WHAT NEEDS TO BE DONE: All that should come back is the lines of the data below from the one containing "moved [78,1596,887,1922] ->" to the one containing "[54,566,229,586] 30/07 - 01/08/2026", inclusive, exactly as they stand.

- - -

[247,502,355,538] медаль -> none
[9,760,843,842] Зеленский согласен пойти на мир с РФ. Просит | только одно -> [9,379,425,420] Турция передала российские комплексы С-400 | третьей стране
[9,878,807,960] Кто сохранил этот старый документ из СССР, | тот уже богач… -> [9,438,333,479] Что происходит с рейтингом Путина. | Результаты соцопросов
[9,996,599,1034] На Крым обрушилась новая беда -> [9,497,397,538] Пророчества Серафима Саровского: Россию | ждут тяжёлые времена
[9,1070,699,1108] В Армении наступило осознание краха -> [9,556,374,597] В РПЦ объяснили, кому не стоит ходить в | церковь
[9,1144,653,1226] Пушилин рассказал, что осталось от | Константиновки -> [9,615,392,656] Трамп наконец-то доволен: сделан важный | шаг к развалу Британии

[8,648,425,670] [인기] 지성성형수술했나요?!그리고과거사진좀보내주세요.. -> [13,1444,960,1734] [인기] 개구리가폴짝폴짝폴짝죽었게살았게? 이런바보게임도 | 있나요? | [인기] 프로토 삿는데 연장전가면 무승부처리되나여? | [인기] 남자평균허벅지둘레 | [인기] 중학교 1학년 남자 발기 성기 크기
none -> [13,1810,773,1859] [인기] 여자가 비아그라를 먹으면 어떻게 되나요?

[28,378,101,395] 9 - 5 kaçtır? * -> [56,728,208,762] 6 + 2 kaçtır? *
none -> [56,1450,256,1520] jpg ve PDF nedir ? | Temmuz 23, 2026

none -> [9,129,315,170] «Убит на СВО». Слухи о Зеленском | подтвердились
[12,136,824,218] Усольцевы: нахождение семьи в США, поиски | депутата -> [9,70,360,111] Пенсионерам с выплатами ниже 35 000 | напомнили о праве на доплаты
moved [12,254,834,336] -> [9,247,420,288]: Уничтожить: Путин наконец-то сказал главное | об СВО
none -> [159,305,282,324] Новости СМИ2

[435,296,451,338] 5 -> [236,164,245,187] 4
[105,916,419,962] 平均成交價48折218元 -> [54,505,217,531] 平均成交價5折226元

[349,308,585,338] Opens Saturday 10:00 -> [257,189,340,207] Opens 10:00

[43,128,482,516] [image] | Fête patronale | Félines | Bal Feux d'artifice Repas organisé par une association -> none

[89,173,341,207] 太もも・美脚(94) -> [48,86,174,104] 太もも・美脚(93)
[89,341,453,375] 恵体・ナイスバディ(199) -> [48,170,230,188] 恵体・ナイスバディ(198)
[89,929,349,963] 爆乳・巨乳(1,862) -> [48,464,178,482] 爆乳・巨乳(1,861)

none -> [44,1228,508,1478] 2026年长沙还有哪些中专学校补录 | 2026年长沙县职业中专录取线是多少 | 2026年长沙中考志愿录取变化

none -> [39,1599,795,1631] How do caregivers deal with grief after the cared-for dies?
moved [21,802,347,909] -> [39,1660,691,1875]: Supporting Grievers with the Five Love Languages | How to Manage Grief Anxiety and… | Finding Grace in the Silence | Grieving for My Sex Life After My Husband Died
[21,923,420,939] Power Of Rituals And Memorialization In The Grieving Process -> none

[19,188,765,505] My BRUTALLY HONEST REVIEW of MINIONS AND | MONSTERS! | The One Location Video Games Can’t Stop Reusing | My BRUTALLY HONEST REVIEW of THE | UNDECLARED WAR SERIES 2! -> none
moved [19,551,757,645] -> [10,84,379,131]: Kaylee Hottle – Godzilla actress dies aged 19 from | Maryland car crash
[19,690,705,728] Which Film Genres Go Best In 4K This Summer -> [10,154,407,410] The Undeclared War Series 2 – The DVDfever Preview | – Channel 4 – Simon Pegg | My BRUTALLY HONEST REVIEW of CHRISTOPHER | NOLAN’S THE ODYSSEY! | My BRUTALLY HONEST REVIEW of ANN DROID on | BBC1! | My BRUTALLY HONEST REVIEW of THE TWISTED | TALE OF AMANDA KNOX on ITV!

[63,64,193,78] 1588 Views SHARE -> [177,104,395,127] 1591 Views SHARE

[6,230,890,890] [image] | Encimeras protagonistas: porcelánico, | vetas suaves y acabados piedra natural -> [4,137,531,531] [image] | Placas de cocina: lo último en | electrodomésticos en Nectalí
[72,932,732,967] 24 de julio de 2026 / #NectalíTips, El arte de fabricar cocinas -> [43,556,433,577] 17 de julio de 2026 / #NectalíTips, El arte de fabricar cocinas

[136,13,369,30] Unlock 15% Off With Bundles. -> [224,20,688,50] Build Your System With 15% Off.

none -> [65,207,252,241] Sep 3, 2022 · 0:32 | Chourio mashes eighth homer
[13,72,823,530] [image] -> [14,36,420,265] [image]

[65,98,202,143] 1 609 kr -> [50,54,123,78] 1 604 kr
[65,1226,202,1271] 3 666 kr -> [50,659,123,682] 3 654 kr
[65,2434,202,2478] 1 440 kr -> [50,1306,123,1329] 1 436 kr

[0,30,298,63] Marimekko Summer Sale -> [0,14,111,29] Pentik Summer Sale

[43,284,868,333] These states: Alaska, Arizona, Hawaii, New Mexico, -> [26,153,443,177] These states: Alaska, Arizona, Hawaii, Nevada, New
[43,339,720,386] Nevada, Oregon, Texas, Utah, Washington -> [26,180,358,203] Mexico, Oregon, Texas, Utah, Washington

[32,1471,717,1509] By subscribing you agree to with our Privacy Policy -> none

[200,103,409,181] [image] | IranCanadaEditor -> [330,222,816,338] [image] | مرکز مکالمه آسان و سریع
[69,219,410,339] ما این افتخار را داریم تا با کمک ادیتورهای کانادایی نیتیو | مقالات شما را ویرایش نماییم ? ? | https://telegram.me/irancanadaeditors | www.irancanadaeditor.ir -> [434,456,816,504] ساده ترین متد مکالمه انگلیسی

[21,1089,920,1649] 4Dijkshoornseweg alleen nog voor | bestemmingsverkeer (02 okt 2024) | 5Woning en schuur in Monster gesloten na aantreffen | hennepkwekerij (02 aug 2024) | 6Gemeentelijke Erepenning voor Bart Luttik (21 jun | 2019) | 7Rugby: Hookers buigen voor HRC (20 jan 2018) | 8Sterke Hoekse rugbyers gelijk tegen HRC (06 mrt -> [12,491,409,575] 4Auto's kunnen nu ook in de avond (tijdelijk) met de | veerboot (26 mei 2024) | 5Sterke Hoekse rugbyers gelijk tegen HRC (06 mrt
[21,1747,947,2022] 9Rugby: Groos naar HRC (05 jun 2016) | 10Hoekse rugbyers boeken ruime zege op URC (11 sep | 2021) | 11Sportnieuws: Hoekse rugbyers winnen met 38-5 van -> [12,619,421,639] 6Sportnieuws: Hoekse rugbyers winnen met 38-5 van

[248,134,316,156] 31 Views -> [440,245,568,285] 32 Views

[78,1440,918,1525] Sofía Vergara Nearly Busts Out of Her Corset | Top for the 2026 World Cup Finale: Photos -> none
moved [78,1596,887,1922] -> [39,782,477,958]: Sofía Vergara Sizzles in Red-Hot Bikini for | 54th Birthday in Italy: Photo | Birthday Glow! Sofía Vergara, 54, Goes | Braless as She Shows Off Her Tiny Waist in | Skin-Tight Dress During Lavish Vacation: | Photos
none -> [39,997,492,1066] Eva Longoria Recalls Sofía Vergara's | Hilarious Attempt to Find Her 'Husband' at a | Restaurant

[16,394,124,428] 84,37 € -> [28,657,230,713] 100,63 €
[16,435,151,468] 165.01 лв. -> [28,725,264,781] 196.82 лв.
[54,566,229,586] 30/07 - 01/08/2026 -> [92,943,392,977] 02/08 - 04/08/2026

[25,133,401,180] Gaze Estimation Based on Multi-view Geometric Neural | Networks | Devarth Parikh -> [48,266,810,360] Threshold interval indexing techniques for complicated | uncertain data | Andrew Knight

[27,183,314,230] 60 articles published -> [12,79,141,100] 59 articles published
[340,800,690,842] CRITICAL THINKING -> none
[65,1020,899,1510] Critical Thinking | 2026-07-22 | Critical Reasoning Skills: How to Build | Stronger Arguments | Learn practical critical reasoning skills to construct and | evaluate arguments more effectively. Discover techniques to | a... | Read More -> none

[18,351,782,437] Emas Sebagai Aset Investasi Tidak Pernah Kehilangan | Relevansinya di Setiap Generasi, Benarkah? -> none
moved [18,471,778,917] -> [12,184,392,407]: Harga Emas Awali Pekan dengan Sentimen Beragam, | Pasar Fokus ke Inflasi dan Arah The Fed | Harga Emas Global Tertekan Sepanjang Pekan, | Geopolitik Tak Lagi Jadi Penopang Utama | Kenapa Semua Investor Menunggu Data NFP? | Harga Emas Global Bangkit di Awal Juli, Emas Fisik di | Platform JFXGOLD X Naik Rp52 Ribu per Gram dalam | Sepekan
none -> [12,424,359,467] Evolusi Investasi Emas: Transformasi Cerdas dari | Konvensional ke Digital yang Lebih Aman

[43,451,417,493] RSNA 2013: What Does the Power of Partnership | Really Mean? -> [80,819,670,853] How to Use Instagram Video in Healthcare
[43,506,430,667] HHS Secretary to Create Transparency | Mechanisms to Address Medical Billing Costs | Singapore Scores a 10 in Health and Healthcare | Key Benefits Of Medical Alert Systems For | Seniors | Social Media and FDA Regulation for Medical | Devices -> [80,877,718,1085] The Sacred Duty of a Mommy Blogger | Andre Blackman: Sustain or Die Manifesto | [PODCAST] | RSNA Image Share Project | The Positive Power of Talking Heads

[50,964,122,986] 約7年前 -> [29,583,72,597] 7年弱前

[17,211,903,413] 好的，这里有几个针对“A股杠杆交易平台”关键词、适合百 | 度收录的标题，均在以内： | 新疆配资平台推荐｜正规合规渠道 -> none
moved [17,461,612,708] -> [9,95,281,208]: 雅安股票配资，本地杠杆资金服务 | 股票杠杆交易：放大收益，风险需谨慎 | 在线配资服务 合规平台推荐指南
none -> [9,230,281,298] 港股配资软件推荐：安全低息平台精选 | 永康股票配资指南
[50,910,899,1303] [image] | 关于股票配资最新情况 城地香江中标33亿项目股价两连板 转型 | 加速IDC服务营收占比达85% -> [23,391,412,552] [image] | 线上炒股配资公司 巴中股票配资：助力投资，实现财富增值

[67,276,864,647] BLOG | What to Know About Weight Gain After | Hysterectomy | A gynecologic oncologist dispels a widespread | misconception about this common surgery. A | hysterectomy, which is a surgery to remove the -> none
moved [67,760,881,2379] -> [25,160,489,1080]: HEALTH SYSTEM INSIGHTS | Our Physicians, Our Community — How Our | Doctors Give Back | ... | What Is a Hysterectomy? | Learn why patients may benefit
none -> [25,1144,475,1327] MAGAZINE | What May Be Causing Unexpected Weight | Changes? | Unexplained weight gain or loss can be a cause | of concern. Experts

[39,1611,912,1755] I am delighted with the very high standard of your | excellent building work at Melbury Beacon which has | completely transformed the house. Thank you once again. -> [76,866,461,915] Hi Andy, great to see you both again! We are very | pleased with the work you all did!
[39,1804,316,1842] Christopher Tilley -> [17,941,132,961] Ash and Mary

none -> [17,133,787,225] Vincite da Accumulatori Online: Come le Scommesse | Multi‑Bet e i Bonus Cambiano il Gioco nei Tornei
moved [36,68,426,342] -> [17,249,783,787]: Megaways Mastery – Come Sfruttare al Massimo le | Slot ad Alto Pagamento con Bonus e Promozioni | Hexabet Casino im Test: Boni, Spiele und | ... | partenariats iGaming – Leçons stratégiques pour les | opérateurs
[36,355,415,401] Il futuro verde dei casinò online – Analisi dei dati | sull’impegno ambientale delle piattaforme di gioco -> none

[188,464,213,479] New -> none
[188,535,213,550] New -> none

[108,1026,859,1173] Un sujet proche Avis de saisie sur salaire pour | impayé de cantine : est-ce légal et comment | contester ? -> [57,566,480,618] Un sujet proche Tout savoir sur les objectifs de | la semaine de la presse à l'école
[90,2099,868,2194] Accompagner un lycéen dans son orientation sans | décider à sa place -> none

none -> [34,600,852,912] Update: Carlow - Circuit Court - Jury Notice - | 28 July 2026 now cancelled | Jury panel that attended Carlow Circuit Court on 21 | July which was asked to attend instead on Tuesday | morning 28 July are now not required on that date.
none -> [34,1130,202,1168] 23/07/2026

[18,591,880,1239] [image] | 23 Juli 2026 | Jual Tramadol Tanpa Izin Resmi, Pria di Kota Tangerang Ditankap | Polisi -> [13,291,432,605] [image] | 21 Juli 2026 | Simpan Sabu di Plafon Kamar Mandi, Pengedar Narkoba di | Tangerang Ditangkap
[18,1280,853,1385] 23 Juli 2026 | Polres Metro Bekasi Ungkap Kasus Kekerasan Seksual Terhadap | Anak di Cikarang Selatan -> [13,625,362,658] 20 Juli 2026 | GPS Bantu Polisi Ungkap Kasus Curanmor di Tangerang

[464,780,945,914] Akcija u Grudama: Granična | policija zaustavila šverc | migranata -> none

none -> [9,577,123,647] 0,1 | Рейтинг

- - -

RESPONSE:
moved [78,1596,887,1922] -> [39,782,477,958]: Sofía Vergara Sizzles in Red-Hot Bikini for | 54th Birthday in Italy: Photo | Birthday Glow! Sofía Vergara, 54, Goes | Braless as She Shows Off Her Tiny Waist in | Skin-Tight Dress During Lavish Vacation: | Photos
none -> [39,997,492,1066] Eva Longoria Recalls Sofía Vergara's | Hilarious Attempt to Find Her 'Husband' at a | Restaurant

[16,394,124,428] 84,37 € -> [28,657,230,713] 100,63 €
[16,435,151,468] 165.01 лв. -> [28,725,264,781] 196.82 лв.
[54,566,229,586] 30/07 - 01/08/2026 -> [92,943,392,977] 02/08 - 04/08/2026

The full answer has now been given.